Reisch told lawmakers Tuesday that he would be scouting locations in Rapid City today — his second trip in as many weeks.
The Corrections Department had hoped to buy property on Creek Drive in east Rapid City, where the department operates a temporary, 100-bed “minimum unit.”
The department would have built a new facility with 250 beds or more.
The new unit also would have a visiting area, room for prison programs and for offices — amenities the current cramped quarters lack.
But neighbors on nearby Ash Avenue protested the Creek Drive plan, saying the unit should not be near homes, and earlier this month, it was scrapped.
On Tuesday morning, Reisch told the Senate Appropriations Committee the state still needed a minimum-security prison at Rapid City, near jobs. The inmates at the Rapid City Minimum Unit are either in a work release program or they are doing community service.
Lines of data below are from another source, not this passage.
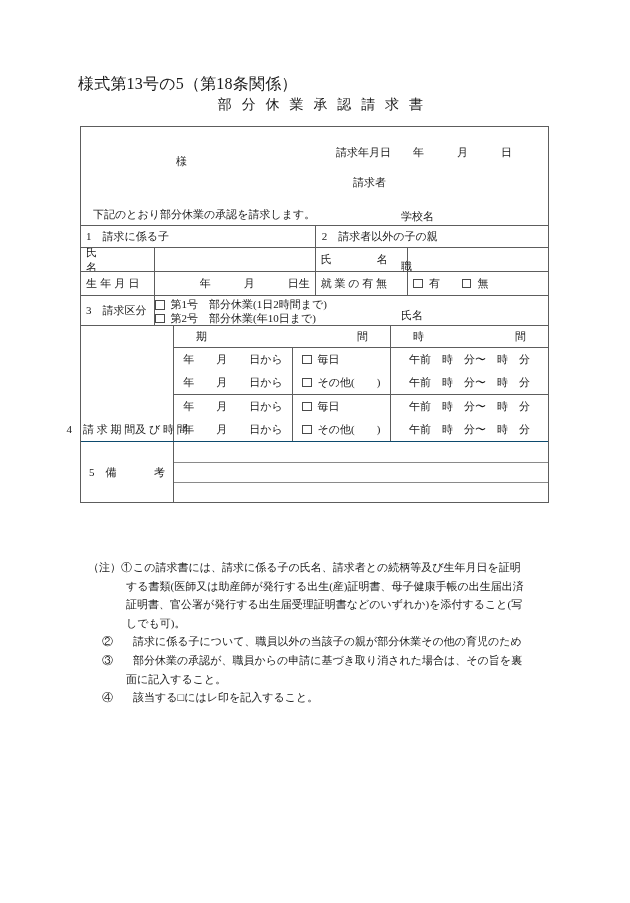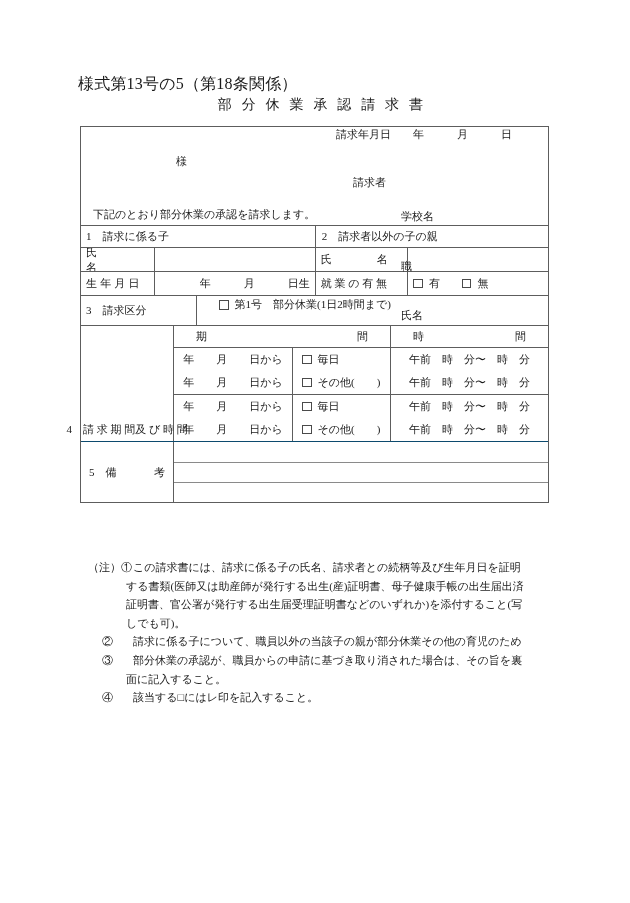--- a/index.html
+++ b/index.html
@@ -55,21 +55,21 @@
     font-size: 11px;
   }
 
   .hdr-block {
     position: relative;
     height: 98px;
   }
   .req-date {
     position: absolute;
     left: 255px;
-    top: 0;
+    top: 18px;
     white-space: pre;
     font-size: 11px;
   }
   .addressee {
     position: absolute;
     left: 95px;
     top: 27px;
     font-size: 11px;
   }
   .requester {
@@ -133,25 +133,24 @@
     margin-right: 6px;
     vertical-align: middle;
     background: #fff;
     flex: none;
   }
 
   
   .sec3-lab { width: 73px; }
   .sec3-body {
     flex: 1;
-    padding: 2px 22px;
+    padding: 2px 0;
     box-sizing: border-box;
     font-size: 11px;
     line-height: 13.5px;
-    margin-left: 42px;
   }
   .sec3-line { display: flex; align-items: center; }
 
   
   .sec4 { display: flex; border-top: 1px solid #5d5d5d; }
   .sec4-lab {
     width: 93px;
     box-sizing: border-box;
     border-right: 1px solid #5d5d5d;
     display: flex;
@@ -297,20 +296,24 @@
       </div>
     </div>
 
     <div class="row" style="height:30px">
       <div class="cell sec3-lab">3　請求区分</div>
       <div class="sec3-body bl">
         <div class="sec3-line">
           <span class="chk"></span>
           <span>第1号　部分休業(1日2時間まで)</span>
         </div>
+        <div class="sec3-line">
+          <span class="chk"></span>
+          <span>第2号　部分休業(年10日まで)</span>
+        </div>
       </div>
     </div>
 
     <div class="sec4">
       <div class="sec4-lab">
         <span>4　請 求 期 間</span>
         <span>及 び 時 間</span>
       </div>
       <div class="sec4-right">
They are nonviolent offenders, and most will be released soon.
The state prison system has 420 minimum-security inmates from the Black Hills area.
“It’s extremely important for an inmate who’s finishing a prison term to have some stability in their life, to have some money in their bank account and particularly to have a job,” Reisch said.
Although Reisch has the authority to look for locations throughout the area, Reisch’s search is focused on Rapid City. “More remote locations are acceptable for higher custody prisons,” he said. “If this was a maximum custody prison, we could put it out in Box Elder without a problem.”
Reisch said he had looked at a dozen or so sites in the Rapid City area — most of them unsuitable because of location or lack of utilities.
If Reisch finds a site, HB1060 will be amended to include the purchase price.
The Senate Appropriations Committee agreed to delay action on HB1060, which originally included $500,000 to buy the Creek Drive property. The bill already has been amended to appropriate a place-holding $1 to give the department time to find another site.
The Legislature adjourns March 7, though lawmakers reconvene March 26 for a final day usually reserved to consider vetoes. Department of Correction spokesman Michael Winder said Tuesday that if a location isn’t found in the next couple of weeks or sooner, “We’ll have to go back to the drawing board.”